Mal entouré et complètement dépassé par les évènements, Chaumareys cumule malheureusement les erreurs d’orientation et, en croyant reconnaître le cap Blanc, le capitaine met le cap vers le sud-est.
Cette erreur est fatale à la frégate qui, lancée à toute vitesse, heurte un haut-fond.

Désemparé devant un tel fiasco, l’équipage peine à remettre le navire à flot et, trois jours plus tard, une tempête précipite La Méduse sur un récif.

C’est le début du naufrage.

Popularisé par l’art

Au grand dam des passagers, la frégate ne comporte que quatre canots, une chaloupe et une yole, comme solutions de secours.

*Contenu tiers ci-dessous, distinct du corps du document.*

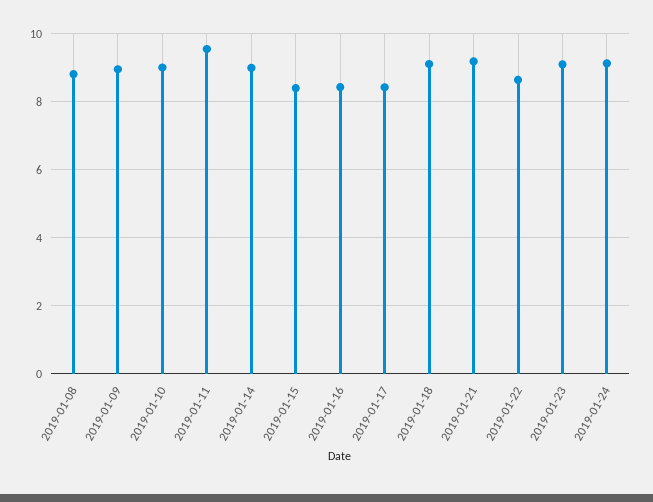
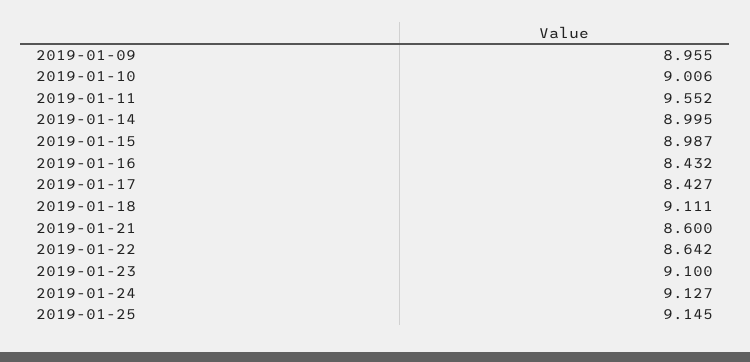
2019-01-08: 8.8 -> none
2019-01-15: 8.4 -> 8.987
2019-01-21: 9.2 -> 8.6
2019-01-25: none -> 9.145

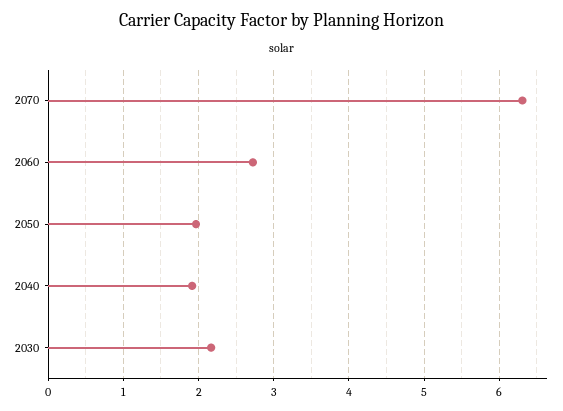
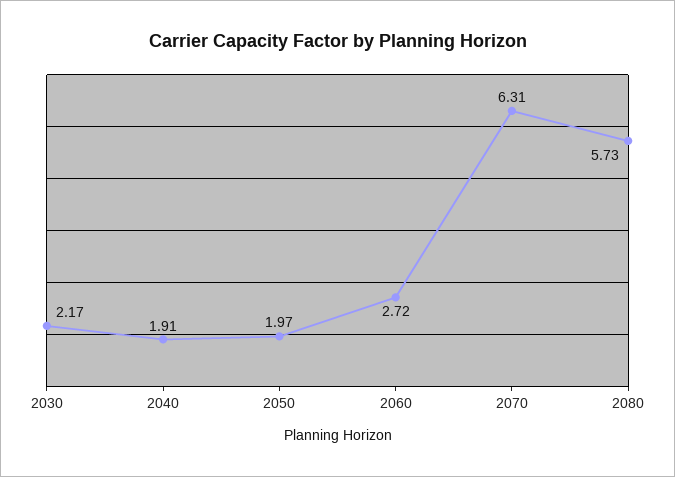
2080: none -> 5.73

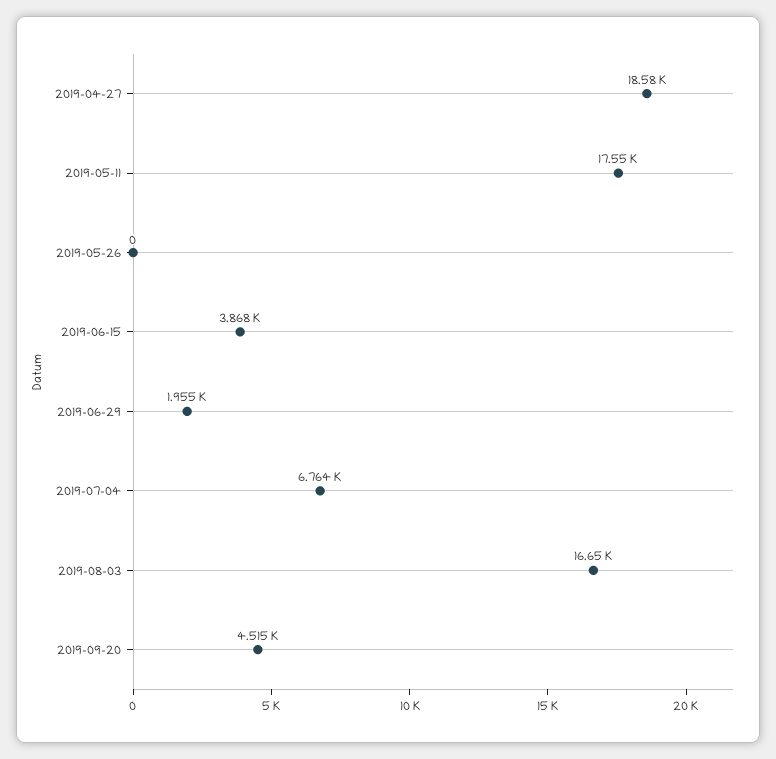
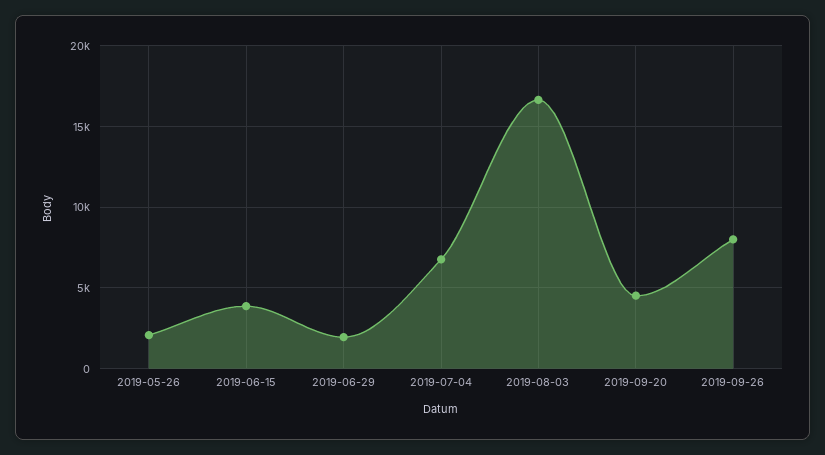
2019-04-27: 18580 -> none
2019-05-11: 17550 -> none
2019-05-26: 0 -> 2000
2019-09-26: none -> 8000

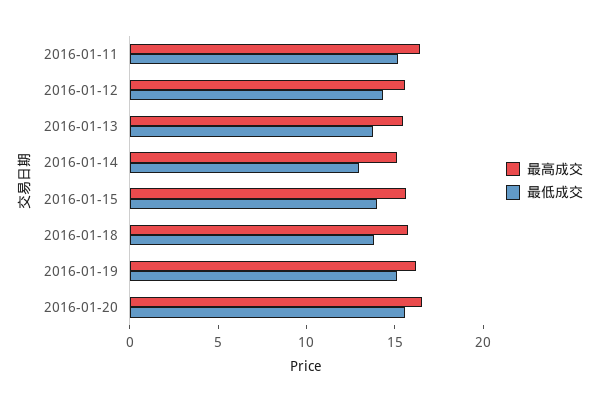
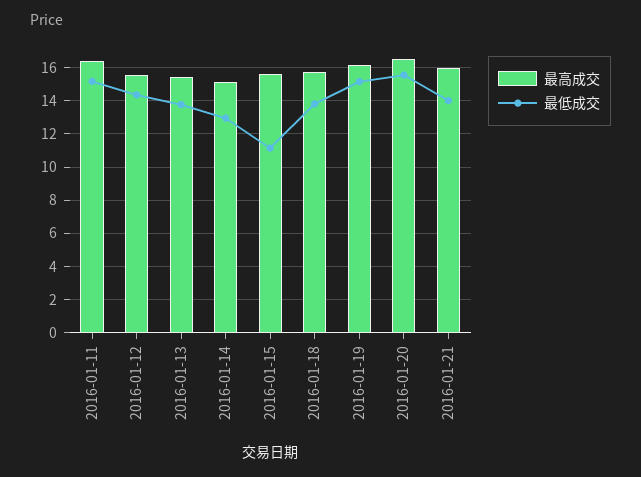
最低成交, 2016-01-15: 14 -> 11
最高成交, 2016-01-21: none -> 16
最低成交, 2016-01-21: none -> 14

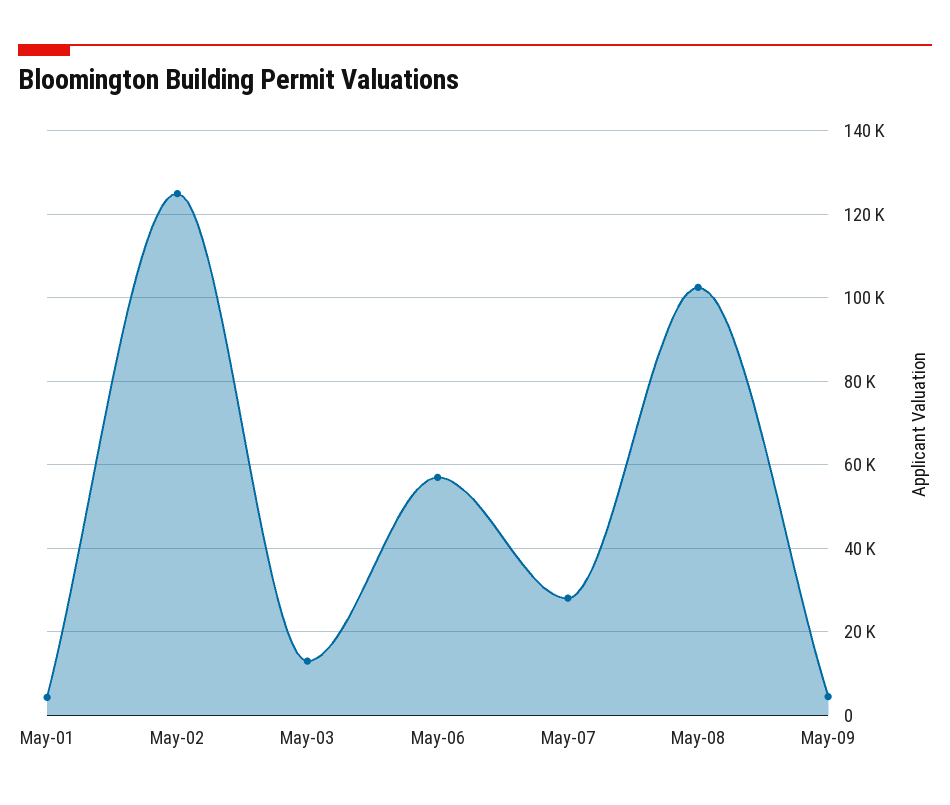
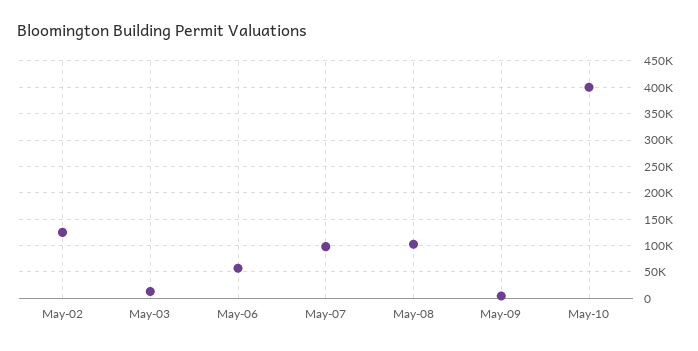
May-01: 4000 -> none
May-07: 28000 -> 100000
May-10: none -> 400000

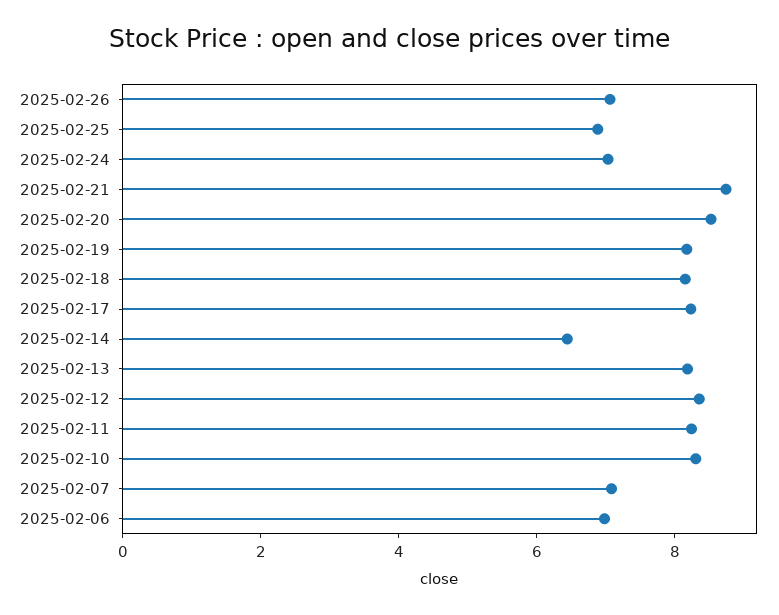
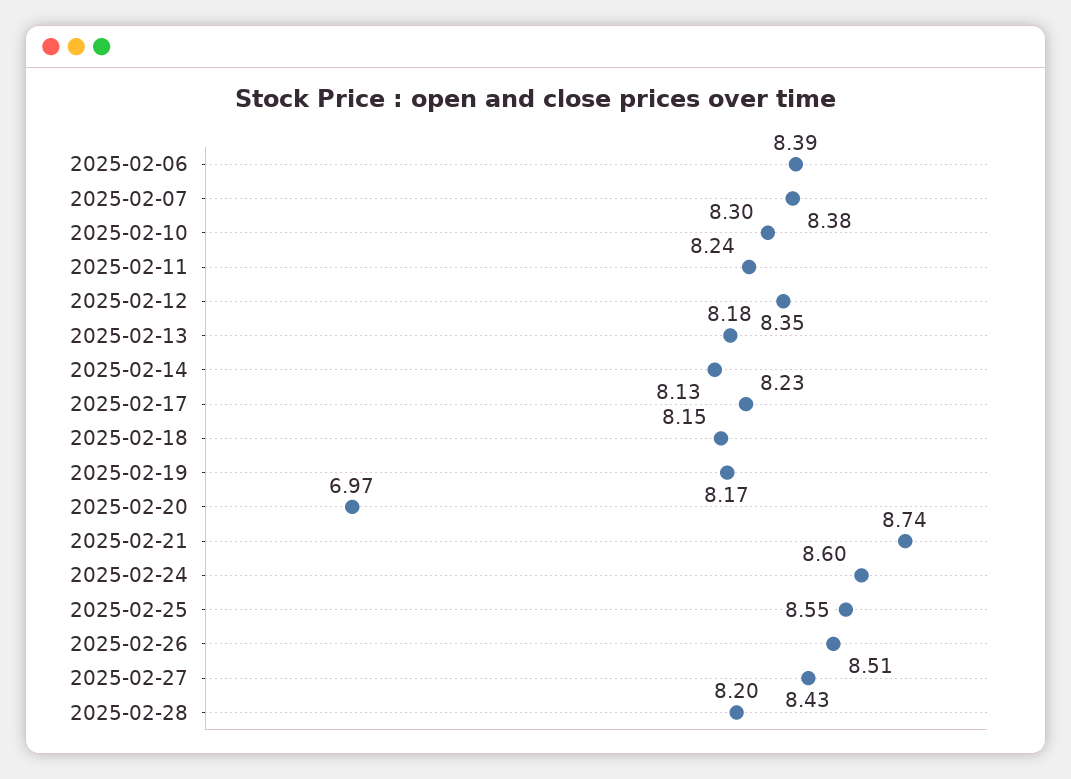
2025-02-26: 7 -> 8.51
2025-02-25: 7 -> 8.55
2025-02-24: 7 -> 8.6
2025-02-20: 8.5 -> 6.97
2025-02-14: 6.5 -> 8.13
2025-02-07: 7 -> 8.38
2025-02-06: 7 -> 8.39
2025-02-27: none -> 8.43
2025-02-28: none -> 8.2

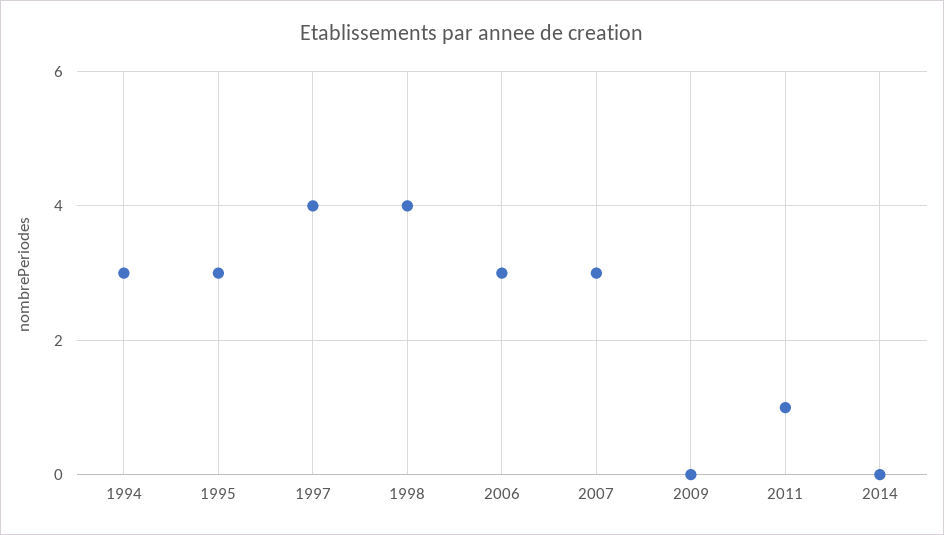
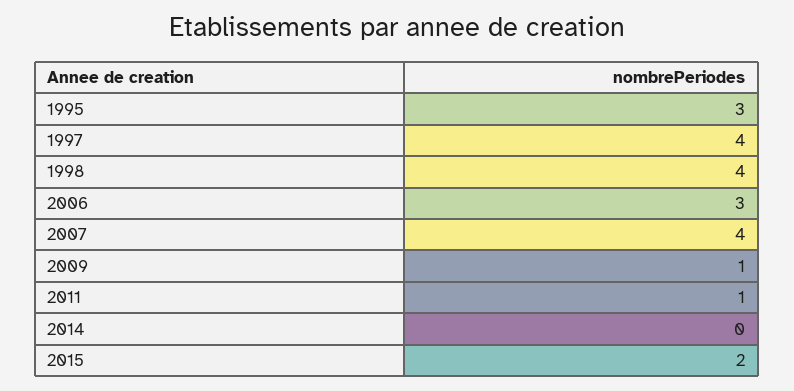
1994: 3 -> none
2007: 3 -> 4
2009: 0 -> 1
2015: none -> 2

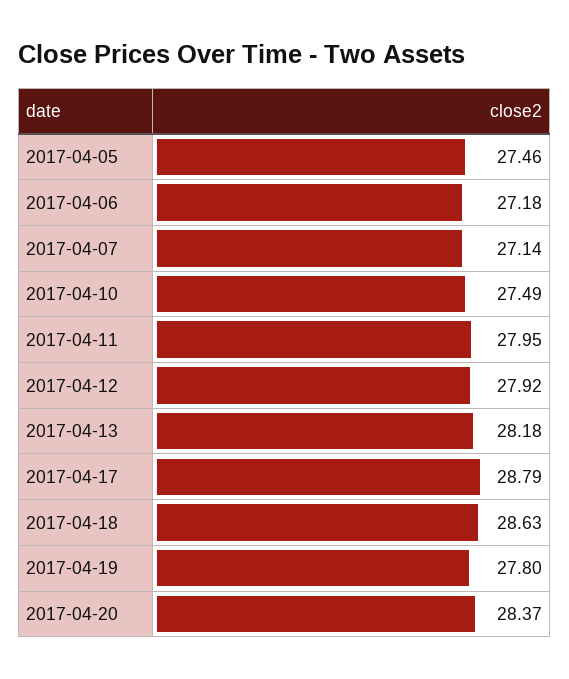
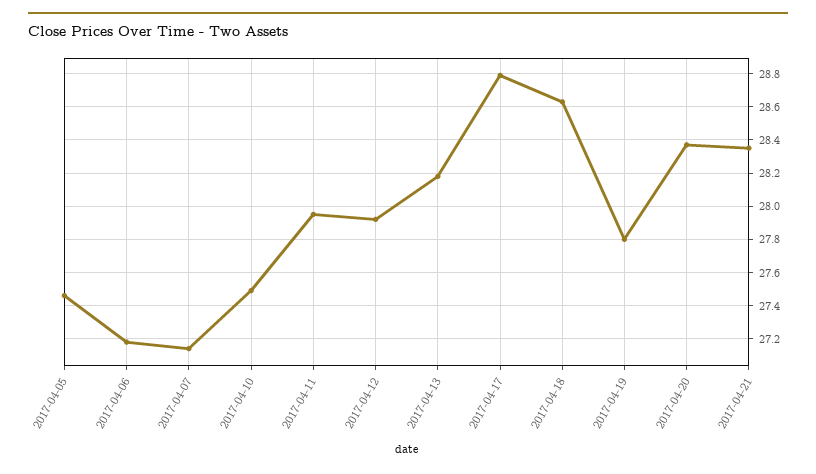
2017-04-21: none -> 28.35

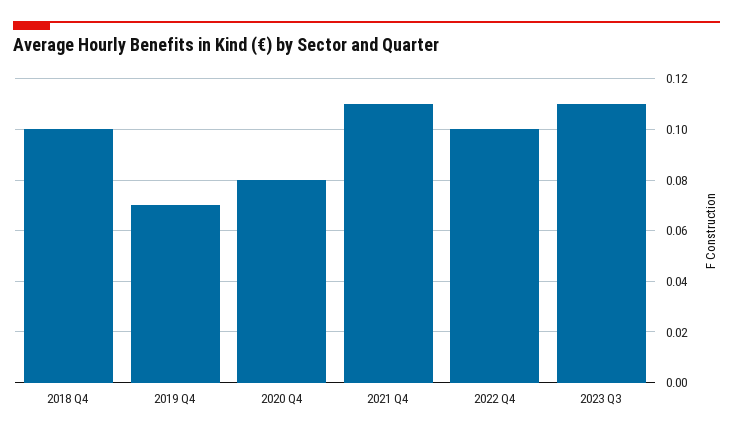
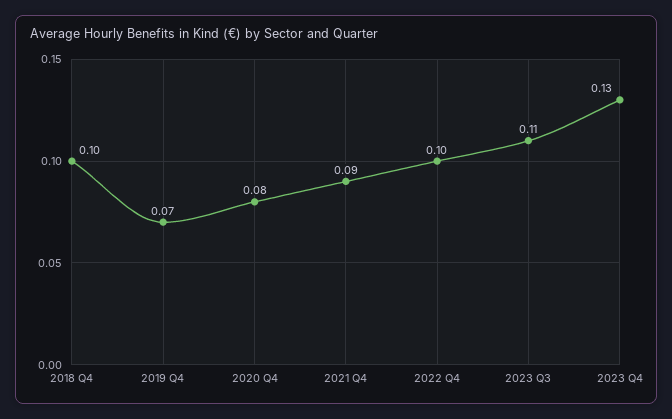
2021 Q4: 0.11 -> 0.09
2023 Q4: none -> 0.13

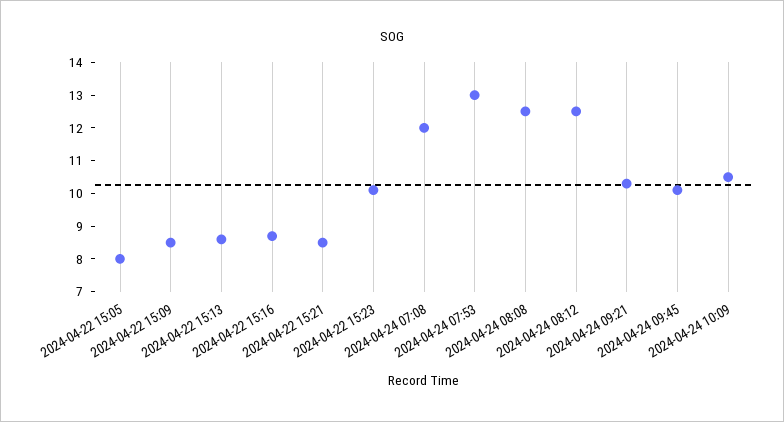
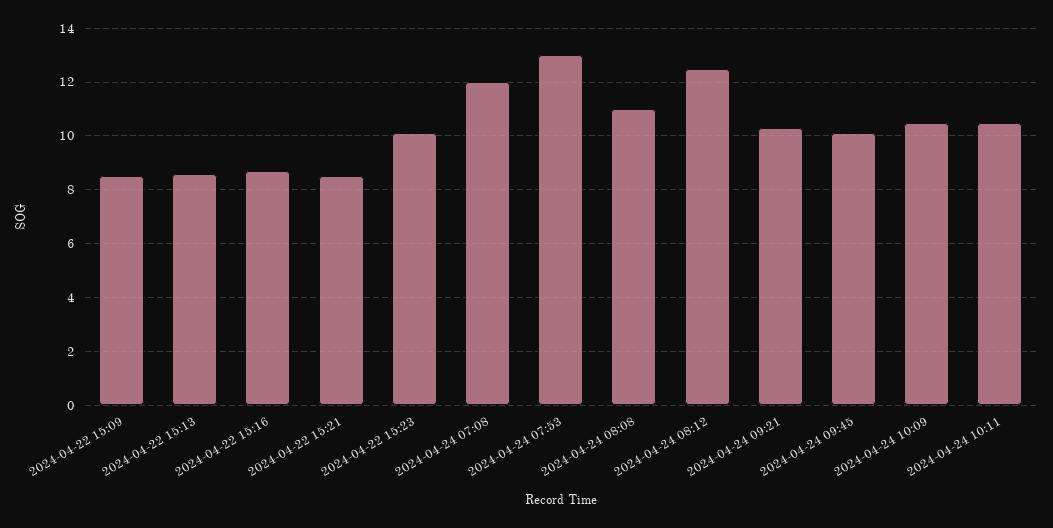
2024-04-22 15:05: 8 -> none
2024-04-24 08:08: 12.5 -> 11
2024-04-24 10:11: none -> 10.5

Dans l’urgence, le colonel Julien Schmaltz décide alors de bricoler un radeau de fortune, fait de planches de récupération, reliées entre elles au moyen de grossiers cordages.
Faisant quinze mètre sur huit, le frêle esquif est censé être remorqué jusqu’à la côte africaine par six autres embarcations.

Réunies dans les vaisseaux les plus stables, les personnalités les plus éminentes évitent soigneusement d’embarquer sur le radeau, tandis que les soldats du bataillon doivent se résigner à le faire.

Sans surprise, la remorque casse deux heures après avoir été reliée aux canots, laissant ainsi les naufragés seuls, face à l’immensité de l’océan, comprimés dans un espace beaucoup trop petit pour eux.
Très rapidement, néanmoins, l’équipage composé de 147 personnes commence à se réduire.
Des marins sont emportés par les vagues, d’autres sont jetés par dessus bord. Après de multiples révoltes, des passagers affamés finissent même par manger quelques cadavres restés sur le radeau.
Seules 15 personnes sont encore en vie au moment du passage de L’Argus, alors que la nouvelle du naufrage fait un scandale en France.

Finalement, dégradé par le conseil de guerre, Duroy de Chaumareys terminera sa vie en exil, tandis qu’un certain Théodore Géricault réalisera une toile – grandeur nature – qui immortalisera les victimes de cette mésaventure (Le Radeau de la Méduse, réalisée en 1818-1819).